What do the lines from the top of the data through the line with "- MLB Mailbag: Blue" say? Quote them exactly and include both ends.
※ ※ ※
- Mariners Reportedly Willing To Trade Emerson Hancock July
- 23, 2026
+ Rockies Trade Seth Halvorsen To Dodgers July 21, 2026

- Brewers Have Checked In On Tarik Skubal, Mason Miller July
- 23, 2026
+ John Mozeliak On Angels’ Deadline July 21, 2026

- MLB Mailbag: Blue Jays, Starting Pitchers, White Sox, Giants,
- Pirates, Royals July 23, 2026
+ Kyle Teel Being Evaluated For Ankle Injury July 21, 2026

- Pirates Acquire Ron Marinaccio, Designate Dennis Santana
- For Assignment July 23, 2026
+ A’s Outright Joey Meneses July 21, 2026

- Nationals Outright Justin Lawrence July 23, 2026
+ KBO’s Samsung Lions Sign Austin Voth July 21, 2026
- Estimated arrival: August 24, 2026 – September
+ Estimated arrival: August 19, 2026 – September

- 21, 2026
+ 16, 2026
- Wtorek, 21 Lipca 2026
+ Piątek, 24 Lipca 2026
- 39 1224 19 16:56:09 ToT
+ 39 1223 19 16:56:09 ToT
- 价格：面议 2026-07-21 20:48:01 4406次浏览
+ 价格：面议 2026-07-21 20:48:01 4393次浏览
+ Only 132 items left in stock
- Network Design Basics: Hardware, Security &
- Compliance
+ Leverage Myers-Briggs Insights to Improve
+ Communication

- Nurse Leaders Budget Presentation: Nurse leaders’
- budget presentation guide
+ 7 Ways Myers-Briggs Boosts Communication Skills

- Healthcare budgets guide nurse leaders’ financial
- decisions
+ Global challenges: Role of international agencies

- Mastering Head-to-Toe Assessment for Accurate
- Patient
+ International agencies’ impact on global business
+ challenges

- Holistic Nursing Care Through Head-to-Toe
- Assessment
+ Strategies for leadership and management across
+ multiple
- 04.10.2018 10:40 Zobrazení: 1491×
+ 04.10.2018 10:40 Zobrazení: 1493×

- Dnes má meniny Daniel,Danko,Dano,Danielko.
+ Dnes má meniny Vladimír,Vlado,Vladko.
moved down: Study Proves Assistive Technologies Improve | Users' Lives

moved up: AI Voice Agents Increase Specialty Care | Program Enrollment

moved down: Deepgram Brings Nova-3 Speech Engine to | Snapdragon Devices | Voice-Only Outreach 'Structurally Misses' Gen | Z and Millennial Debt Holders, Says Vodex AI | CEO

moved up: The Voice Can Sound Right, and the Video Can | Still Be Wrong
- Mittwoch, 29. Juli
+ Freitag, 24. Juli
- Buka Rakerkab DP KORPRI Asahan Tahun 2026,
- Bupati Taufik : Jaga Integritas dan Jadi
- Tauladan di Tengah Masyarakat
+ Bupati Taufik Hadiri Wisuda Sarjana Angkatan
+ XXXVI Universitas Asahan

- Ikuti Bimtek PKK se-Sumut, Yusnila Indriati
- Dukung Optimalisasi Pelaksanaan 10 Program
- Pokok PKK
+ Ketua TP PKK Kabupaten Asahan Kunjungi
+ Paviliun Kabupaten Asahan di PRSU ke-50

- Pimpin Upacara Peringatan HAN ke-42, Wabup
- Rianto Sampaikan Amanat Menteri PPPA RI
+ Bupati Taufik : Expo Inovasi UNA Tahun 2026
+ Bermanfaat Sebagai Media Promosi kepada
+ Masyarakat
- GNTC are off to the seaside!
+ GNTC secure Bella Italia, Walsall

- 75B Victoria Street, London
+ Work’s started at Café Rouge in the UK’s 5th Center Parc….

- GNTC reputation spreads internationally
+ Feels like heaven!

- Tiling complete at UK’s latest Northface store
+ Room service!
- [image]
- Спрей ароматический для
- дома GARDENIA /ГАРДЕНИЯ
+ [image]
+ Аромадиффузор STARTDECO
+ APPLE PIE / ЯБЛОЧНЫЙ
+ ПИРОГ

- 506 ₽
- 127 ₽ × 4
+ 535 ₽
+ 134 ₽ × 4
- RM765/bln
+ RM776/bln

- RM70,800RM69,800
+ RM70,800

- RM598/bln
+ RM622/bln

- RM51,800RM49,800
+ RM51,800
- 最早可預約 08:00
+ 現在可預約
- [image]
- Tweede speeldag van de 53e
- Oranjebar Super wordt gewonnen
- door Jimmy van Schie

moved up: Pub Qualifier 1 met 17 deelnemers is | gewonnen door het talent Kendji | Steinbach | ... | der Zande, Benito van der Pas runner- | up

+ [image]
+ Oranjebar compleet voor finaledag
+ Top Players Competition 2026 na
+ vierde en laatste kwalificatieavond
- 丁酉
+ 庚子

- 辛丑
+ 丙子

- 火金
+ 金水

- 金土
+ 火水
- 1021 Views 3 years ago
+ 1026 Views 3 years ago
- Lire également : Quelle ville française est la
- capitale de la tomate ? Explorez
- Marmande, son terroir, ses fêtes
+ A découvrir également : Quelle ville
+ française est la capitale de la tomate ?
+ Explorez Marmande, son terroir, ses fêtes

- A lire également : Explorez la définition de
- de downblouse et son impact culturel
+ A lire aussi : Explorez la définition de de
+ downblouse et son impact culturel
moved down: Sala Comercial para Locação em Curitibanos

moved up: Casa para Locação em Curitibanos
※ ※ ※
__SOLUTION__:
- Mariners Reportedly Willing To Trade Emerson Hancock July
- 23, 2026
+ Rockies Trade Seth Halvorsen To Dodgers July 21, 2026

- Brewers Have Checked In On Tarik Skubal, Mason Miller July
- 23, 2026
+ John Mozeliak On Angels’ Deadline July 21, 2026

- MLB Mailbag: Blue Jays, Starting Pitchers, White Sox, Giants,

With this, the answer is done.